Ecological Connectivity: An Essential Component of Ecosystem Restoration

Bonn, 13 May 2022 - With a confluence of unprecedented crises facing the world today, such as relentless environmental changes causing accelerating biodiversity loss, increasing global warming, and advancing land degradation, restoration is key to counter these trends and return nature to a healthy state.

The United Nations Decade on Ecosystem Restoration (2021-2030) sets the goal to prevent, halt and reverse the degradation of ecosystems and enshrines restoration as a fundamental pathway for achieving the Sustainable Development Goals. Restoration is also an important element of the Post-2020 Global Biodiversity Framework currently under negotiation.

In this context, the recently published second edition of the Global Land Outlook (GLO2), the flagship publication of the United Nations Convention to Combat Desertification (UNCCD), focuses on Land Restoration for Recovery and Resilience and sets pathways by which the land restoration agenda can be successfully designed and implemented at country and community levels. 

The GLO2, launched in the margin of the UNCCD Fifteenth Meeting of the Conference of the Parties (COP15) being held in Abidjan (Côte d’Ivoire), draws attention to the key role of ecological connectivity in effectively ensuring long-term positive impacts of interventions for restoring degraded lands and ecosystems. This is underpinned by a Working Paper titled “Ecological connectivity: An essential component of ecosystem restoration”, which was produced by UNCCD in cooperation with the Center for Large Landscape Conservation and CMS. The paper provides the scientific evidence and measures for implementing the GLO2 pathways for land restoration.

The Working Paper, to be published shortly, articulates the interrelation between connectivity and restoration through two key messages:

1. Connect to Restore:

The inclusion of ecological connectivity requirements in Integrated Land-use Planning maximizes the benefits of restoration for the entire landscape.
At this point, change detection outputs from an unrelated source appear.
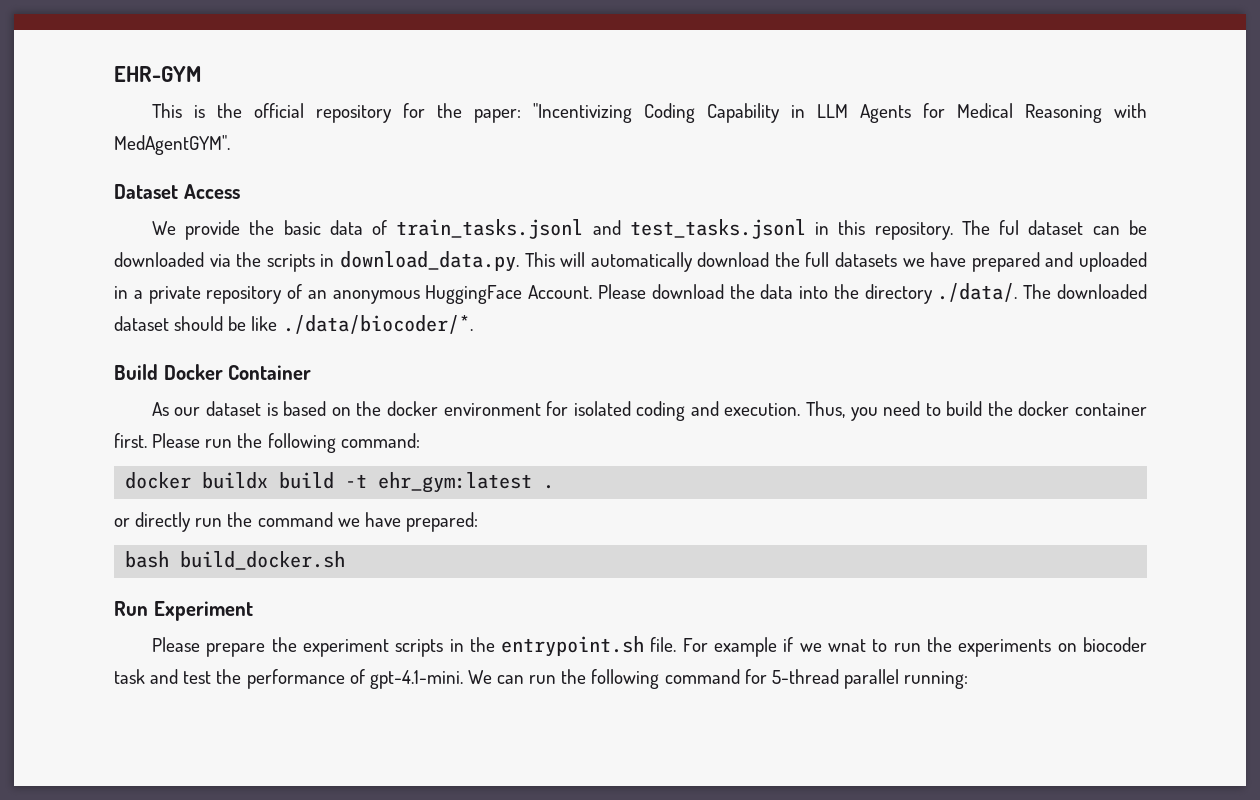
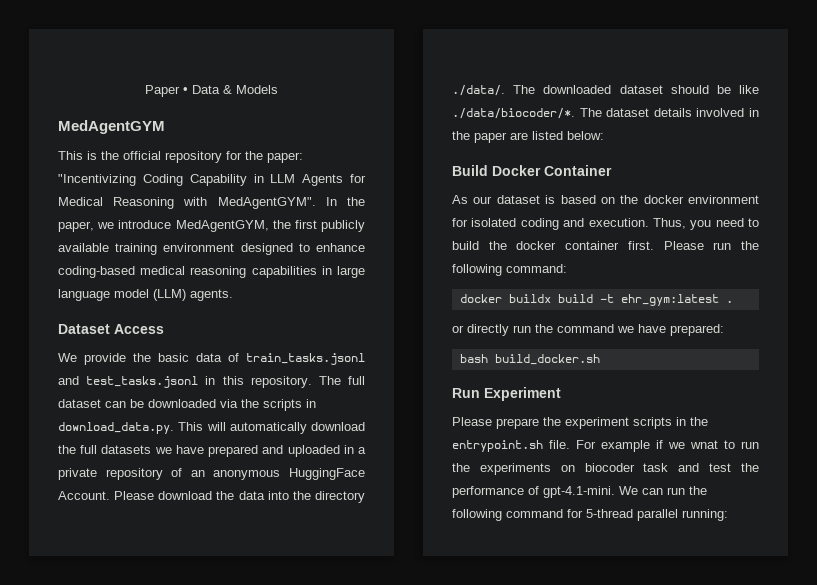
- EHR-GYM
+ Paper • Data & Models
+ MedAgentGYM
+ In the paper, we introduce MedAgentGYM, the first publicly available training environment designed to enhance coding-based medical reasoning capabilities in large language model (LLM) agents.
- The ful dataset can be downloaded via the scripts in download_data.py. This will automatically download the full datasets we have prepared and uploaded in a private repository of an anonymous HuggingFace Account.
+ The full dataset can be downloaded via the scripts in download_data.py. This will automatically download the full datasets we have prepared and uploaded in a private repository of an anonymous HuggingFace Account.
- Please download the data into the directory ./data/. The downloaded dataset should be like ./data/biocoder/*.
+ Please download the data into the directory ./data/. The downloaded dataset should be like ./data/biocoder/*. The dataset details involved in the paper are listed below:

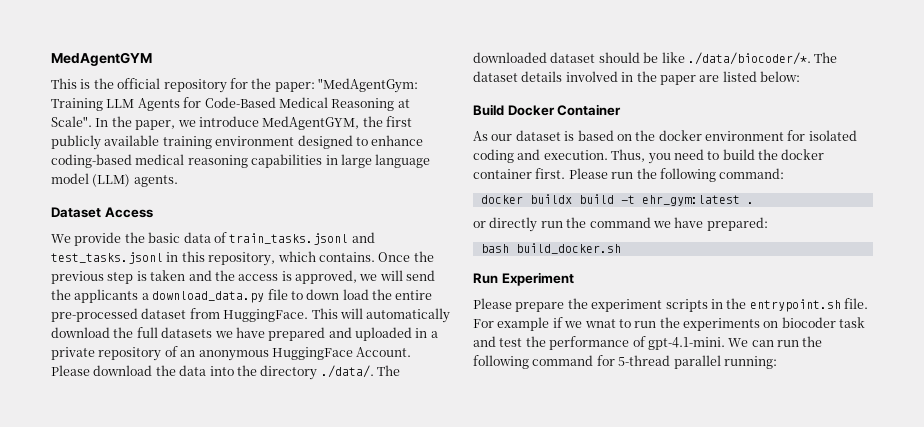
- Paper • Data & Models
- This is the official repository for the paper: "Incentivizing Coding Capability in LLM Agents for Medical Reasoning with MedAgentGYM".
+ This is the official repository for the paper: "MedAgentGym: Training LLM Agents for Code-Based Medical Reasoning at Scale".
- We provide the basic data of train_tasks.jsonl and test_tasks.jsonl in this repository. The full dataset can be downloaded via the scripts in download_data.py. This will automatically download the full datasets we have prepared and uploaded in a private repository of an anonymous HuggingFace Account.
+ We provide the basic data of train_tasks.jsonl and test_tasks.jsonl in this repository, which contains. Once the previous step is taken and the access is approved, we will send the applicants a download_data.py file to down load the entire pre-processed dataset from HuggingFace. This will automatically download the full datasets we have prepared and uploaded in a private repository of an anonymous HuggingFace Account.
Increasing land-use changes drive important transformations on landscape shape and function including leading to isolated patches that have lost the functionality to support wider interconnected ecological processes. Connectivity is a vital ingredient in restoring such functionality. Restoring individual degraded areas and ecosystems without accounting for aspects of ecological connectivity risks failing to support their effectiveness in the long-term, affecting the services they provide and the people that depend on them.

2. Restore to Connect: 

Restoring Ecological Connectivity means restoring “the unimpeded movement of species and the flow of natural processes that sustain life on Earth”. 

Ecological networks are some of the tools that help strengthen the connectivity of ecosystems and landscapes and guide priorities for its restoration. Mapping and removing barriers to movement and flow are important restoration opportunities that can have broad-scale impacts and add value to other conservation and sustainable management efforts.

The Working Paper also presents a number of case studies showcasing different types of interventions.

An example illustrating the “Restore to Connect” message is linked to the Great Green Wall of Africa initiative. Through the creation of a mosaic of green restored areas and productive landscapes in sub-Sahara, ecological connectivity will increase at local and regional scales, thereby improving the performance and ecological functioning of restored areas. At a continental scale, the Great Green Wall is envisioned to be an expanse of revitalized lands that overcomes the lack of ecological connectivity between West and East Africa by fostering natural processes and ecosystem functioning at the landscape and soil levels. At the intercontinental scale, the Great Green Wall has the potential to ensure that processes that occur on a broader scale, such as bird migrations along the African-Eurasian flyway, will not be disrupted. Regreening initiatives carried out in sub-Saharan areas can offer habitats that staging birds on northbound migration can use to rest and feed. Thus, these interventions can contribute to maintaining the functional connectivity necessary for birds to complete their migratory cycles.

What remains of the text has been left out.